Optimal Approximation -- Smoothness Tradeoffs for Soft-Max Functions
Alessandro Epasto, Mohammad Mahdian, Vahab Mirrokni, Manolis Zampetakis
TL;DR
This work formalizes the tradeoff between approximation quality and smoothness for soft-max functions and introduces two novel mechanisms that optimize different aspects of this tradeoff. PLSoftMax achieves worst-case additive approximation with favorable ℓ_p–ℓ_q Lipschitz smoothness, producing sparse outputs that are beneficial for learning and mechanisms. The Power mechanism enables multiplicative (log-domain) approximations and Rényi-divergence smoothness, improving differentially private submodular optimization and related tasks. Together with rigorous lower bounds and construction details, the paper provides a unified framework linking soft-max design to mechanism design, privacy, and sparse classification, with concrete theoretical guarantees and practical implications.
Abstract
A soft-max function has two main efficiency measures: (1) approximation - which corresponds to how well it approximates the maximum function, (2) smoothness - which shows how sensitive it is to changes of its input.

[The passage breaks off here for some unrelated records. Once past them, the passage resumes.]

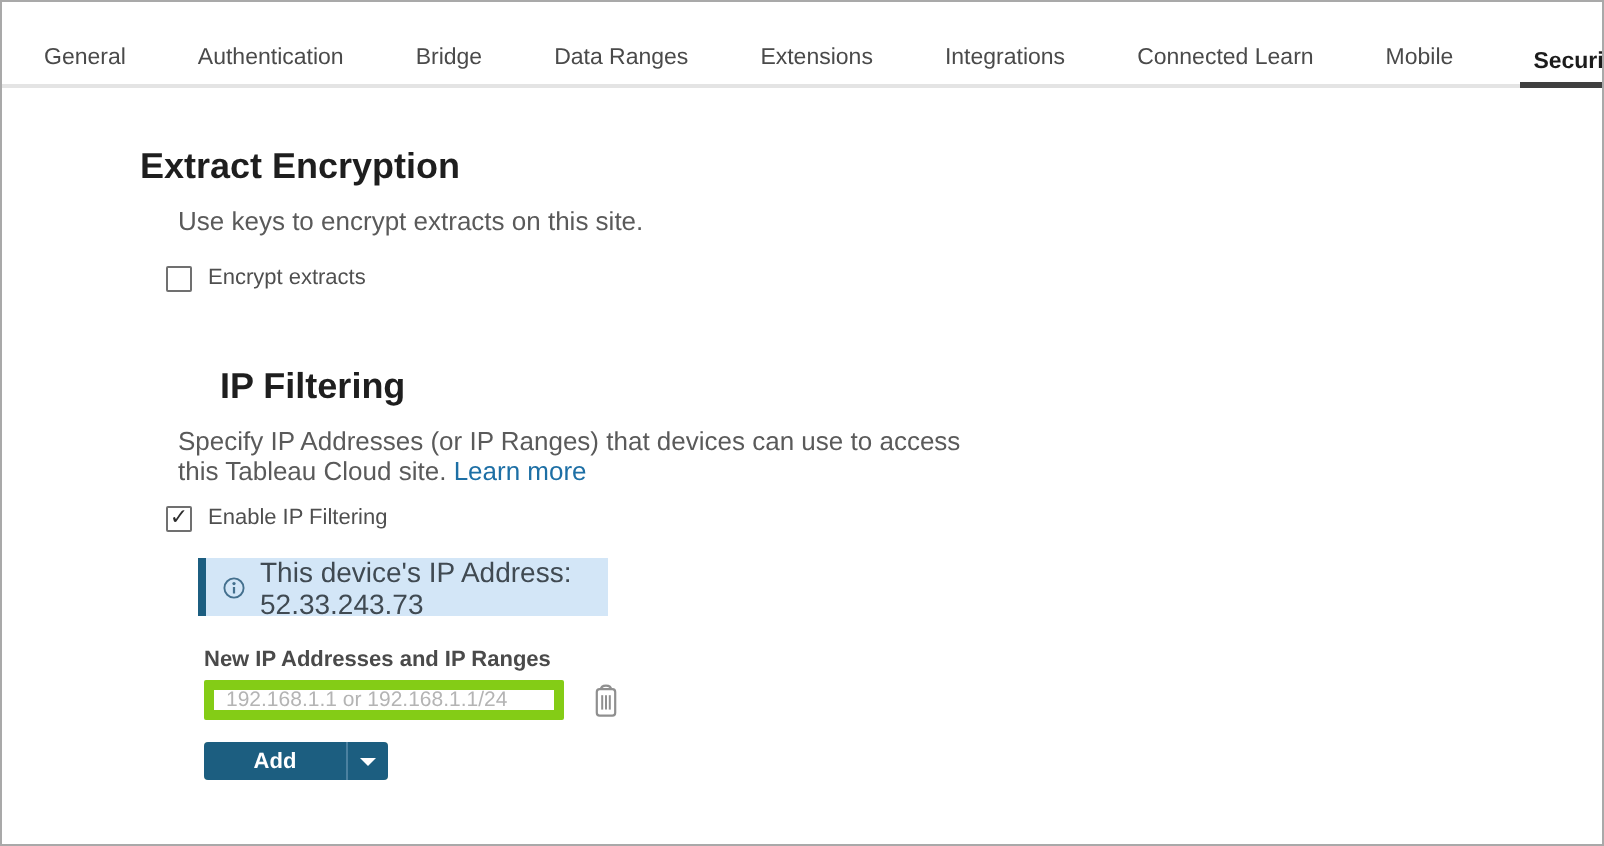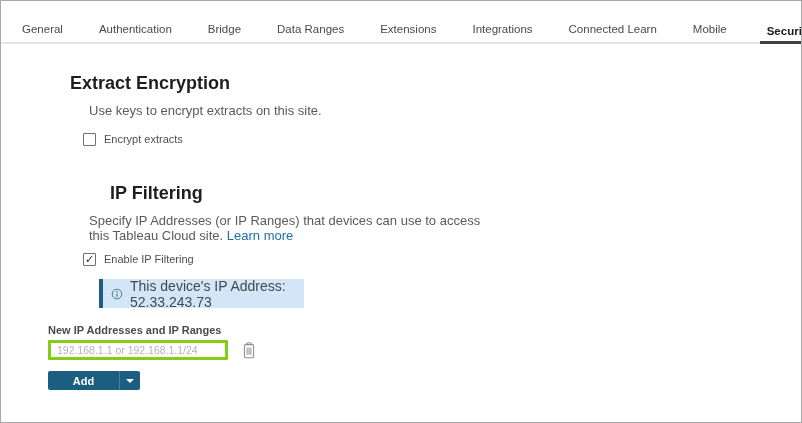--- a/index.html
+++ b/index.html
@@ -106,37 +106,37 @@
   .info-banner .info-icon {
     width: 12px; height: 12px;
     flex: 0 0 auto;
     margin-right: 7px;
   }
   .info-banner .banner-text {
     font-size: 14px;
     color: #404a52;
   }
   
-  .ip-form { margin-left: 47px; }
+  .ip-form { margin-left: 101px; }
   .ip-label {
     display: block;
     margin-top: 16px;
     font-size: 11px;
     font-weight: bold;
     color: #4a4a4a;
   }
   .input-row {
     display: flex;
     align-items: center;
     margin-top: 4px;
   }
   .ip-input {
     width: 180px;
     height: 20px;
-    border: 3px solid #84cc16;
+    border: 5px solid #84cc16;
     border-radius: 1px;
     font-family: "Liberation Sans", sans-serif;
     font-size: 10.5px;
     color: #333;
     padding: 0 6px;
     outline: none;
   }
   .ip-input::placeholder { color: #b4b4b4; }
   .trash-btn {
     margin-left: 13px;

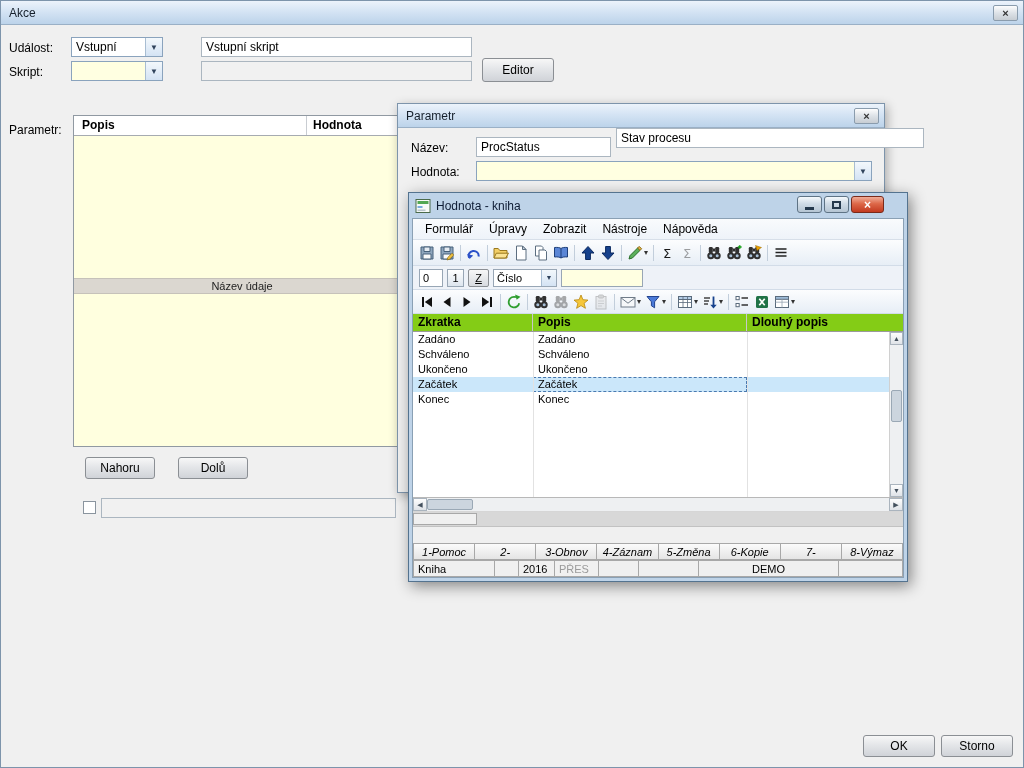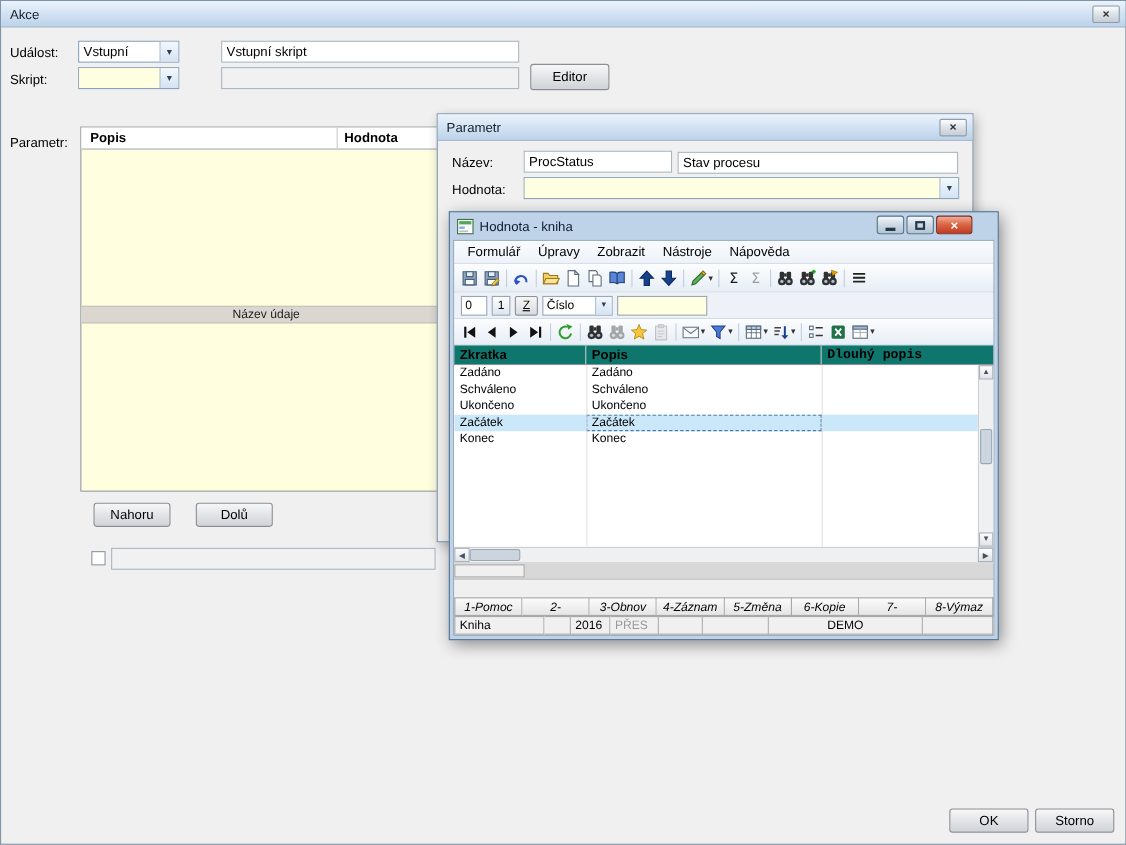--- a/index.html
+++ b/index.html
@@ -74,21 +74,21 @@
     background:linear-gradient(#f7f7f7,#d8dbe0);font-size:11px;font-family:inherit;
     text-decoration:underline;text-align:center;}
   .combo-inline{display:flex;width:64px;height:18px;border:1px solid #98a6b5;background:#fff;flex:none;}
   .combo-inline .cval{flex:1;padding:0 3px;font-size:11px;line-height:16px;}
   .combo-inline .cbtn{width:15px;border-left:1px solid #a8bdd2;flex:none;
     background:linear-gradient(#f3f8fc,#d4e3f4);display:flex;align-items:center;justify-content:center;
     font-size:7px;color:#30435c;}
   .search-inline{width:82px;height:18px;background:#ffffe1;border:1px solid #98a6b5;
     font-size:11px;padding:1px 3px;font-family:inherit;outline:none;flex:none;}
   .gridwrap{position:relative;height:184px;flex:none;background:#fff;border-bottom:1px solid #b8b8b8;}
-  .grid-header{display:flex;height:18px;border-bottom:1px solid #9a9a9a;background:#0f766e;}
+  .grid-header{display:flex;height:18px;border-bottom:1px solid #9a9a9a;background:#84cc16;}
   .gh-cell{font-weight:bold;font-size:12px;padding:1px 0 0 5px;border-right:1px solid #c8c8c8;
     white-space:nowrap;overflow:hidden;flex:none;}
   .grid-body{position:absolute;left:0;top:18px;right:14px;bottom:0;background:#fff;overflow:hidden;}
   .grid-row{display:flex;height:15px;font-size:11px;position:relative;}
   .g-cell{padding-left:5px;white-space:nowrap;overflow:hidden;line-height:15px;flex:none;}
   .grid-row.sel{background:#cbe7fa;}
   .grid-row.sel .g-cell.focus{outline:1px dashed #4a7ab0;outline-offset:-1px;}
   .gb-div{position:absolute;top:0;bottom:0;width:1px;background:#e2e2e2;}
   .vscroll{position:absolute;right:0;top:18px;bottom:0;width:14px;background:#eef0f2;border-left:1px solid #d0d0d0;}
   .sbtn{position:absolute;background:linear-gradient(#fdfdfd,#dfe3e8);border:1px solid #aab4be;
@@ -168,21 +168,21 @@
 
   <div class="window" style="left:397px;top:103px;width:488px;height:390px;box-shadow:2px 3px 10px rgba(0,0,0,.3);">
     <div class="titlebar">
       <span class="title-text">Parametr</span>
       <span class="dlg-close">
           <span>×</span>
         </span>
     </div>
     <span class="label" style="left:13px;top:37px;">Název:</span>
     <input class="tfield" style="left: 78px; top: 33px; width: 135px; height: 20px;" value="ProcStatus">
-    <input class="tfield" style="left: 218px; top: 34px; width: 255px; height: 20px;" value="Stav procesu">
+    <input class="tfield" style="left: 218px; top: 24px; width: 308px; height: 20px;" value="Stav procesu">
     <span class="label" style="left:13px;top:61px;">Hodnota:</span>
     <div class="combo yellow" style="left:78px;top:57px;width:396px;height:20px;">
       <span class="cval yellow"></span>
       <span class="cbtn">
           <span>▼</span>
         </span>
     </div>
   </div>
 
   <div class="hwin">
@@ -529,21 +529,21 @@
                 <path d="M1.5 8.2h13M8 5.3v8.2" stroke="#97a5b2" stroke-width=".8"></path>
               </svg>
             </span>
             <span class="tb-caret">▾</span>
           </span>
         </div>
       <div class="gridwrap">
         <div class="grid-header" id="grid-header">
             <div class="gh-cell" style="width: 120px;">Zkratka</div>
             <div class="gh-cell" style="width: 214px;">Popis</div>
-            <div class="gh-cell" style="flex: 1 1 0%; border-right: none; font-family: Liberation Mono, monospace;">Dlouhý popis</div>
+            <div class="gh-cell" style="flex: 1 1 0%; border-right: none;">Dlouhý popis</div>
           </div>
         <div class="grid-body" id="grid-body">
             <div class="grid-row">
               <div class="g-cell" style="width: 120px;">Zadáno</div>
               <div class="g-cell" style="width: 214px;">Zadáno</div>
               <div class="g-cell" style="flex: 1 1 0%;"></div>
             </div>
             <div class="grid-row">
               <div class="g-cell" style="width: 120px;">Schváleno</div>
               <div class="g-cell" style="width: 214px;">Schváleno</div>

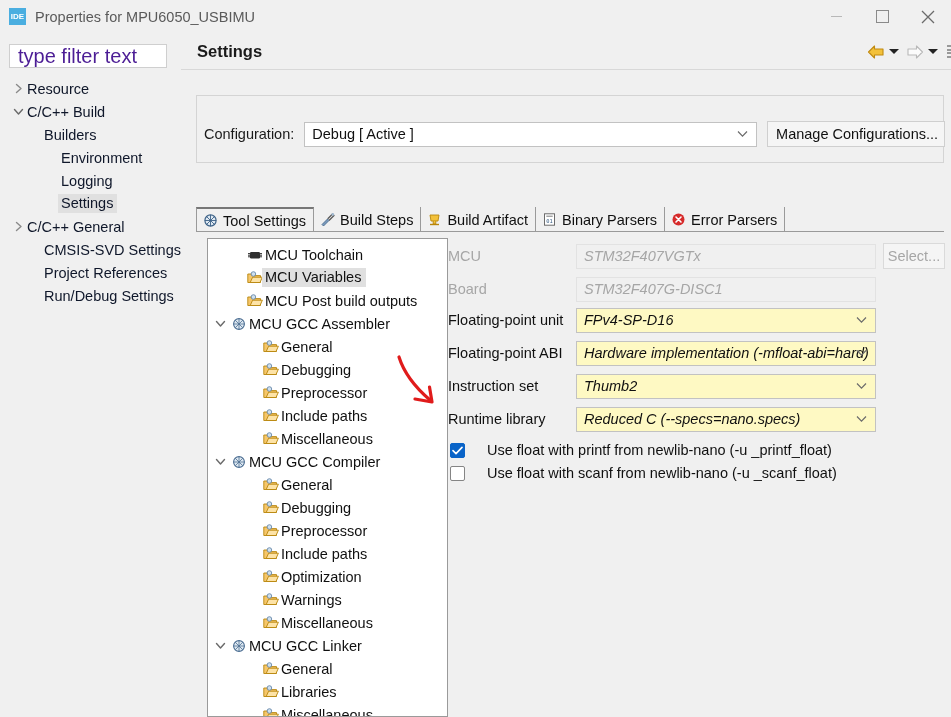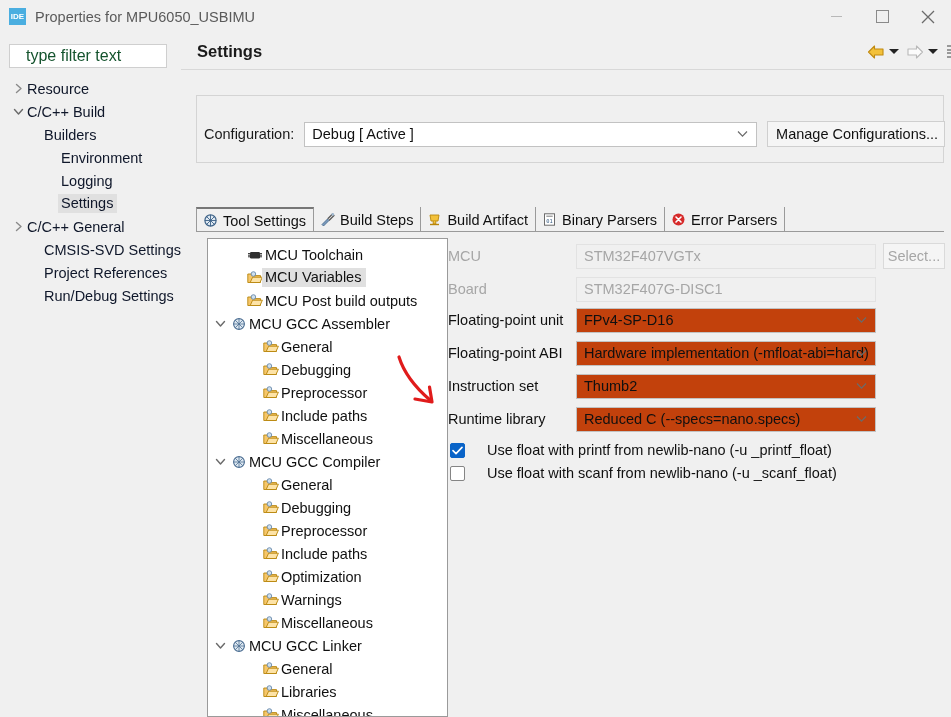--- a/index.html
+++ b/index.html
@@ -66,23 +66,23 @@
   }
   .filter-box {
     position: absolute; left: 9px; top: 11px;
     width: 158px; height: 24px;
     background: #ffffff;
     border: 1px solid #cfcfcf;
     box-sizing: border-box;
     display: flex; align-items: center;
   }
   .filter-box span {
-    margin-left: 16px;
-    font-size: 16px;
-    color: #14532d;
+    margin-left: 8px;
+    font-size: 20px;
+    color: #4c1d95;
   }
   .tree {
     position: absolute; left: 0; top: 44px;
     width: 181px;
   }
   .tree-row {
     height: 23px;
     display: flex; align-items: center;
     font-size: 14.5px;
     color: #0f172a;
@@ -276,36 +276,37 @@
   }
   .flabel {
     width: 128px; flex: 0 0 128px;
     font-size: 14.5px;
     color: #101010;
     white-space: nowrap;
   }
   .flabel.dim { color: #a6a6a6; }
   .ffield {
     width: 300px; height: 25px;
-    background: #c2410c;
+    background: #fef9c3;
     border: 1px solid #c2c2c2;
     box-sizing: border-box;
     display: flex; align-items: center;
     position: relative;
   }
   .ffield.readonly {
     background: #f0f0f0;
     border: 1px solid #e2e2e2;
   }
   .ffield .val {
     margin-left: 7px;
     font-size: 14.5px;
     color: #101010;
     white-space: nowrap;
     overflow: hidden;
+    font-style: italic;
   }
   .ffield.readonly .val { color: #a6a6a6; }
   .sel-btn {
     margin-left: 7px;
     width: 62px; height: 26px;
     background: #f5f5f5;
     border: 1px solid #dadada;
     box-sizing: border-box;
     display: flex; align-items: center; justify-content: center;
     font-size: 14.5px;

Our goal is to identify the optimal approximation-smoothness tradeoffs for different measures of approximation and smoothness. This leads to novel soft-max functions, each of which is optimal for a different application. The most commonly used soft-max function, called exponential mechanism, has optimal tradeoff between approximation measured in terms of expected additive approximation and smoothness measured with respect to Rényi Divergence. We introduce a soft-max function, called "piecewise linear soft-max", with optimal tradeoff between approximation, measured in terms of worst-case additive approximation and smoothness, measured with respect to $\ell_q$-norm. The worst-case approximation guarantee of the piecewise linear mechanism enforces sparsity in the output of our soft-max function, a property that is known to be important in Machine Learning applications [Martins et al. '16, Laha et al. '18] and is not satisfied by the exponential mechanism. Moreover, the $\ell_q$-smoothness is suitable for applications in Mechanism Design and Game Theory where the piecewise linear mechanism outperforms the exponential mechanism. Finally, we investigate another soft-max function, called power mechanism, with optimal tradeoff between expected \textit{multiplicative} approximation and smoothness with respect to the Rényi Divergence, which provides improved theoretical and practical results in differentially private submodular optimization.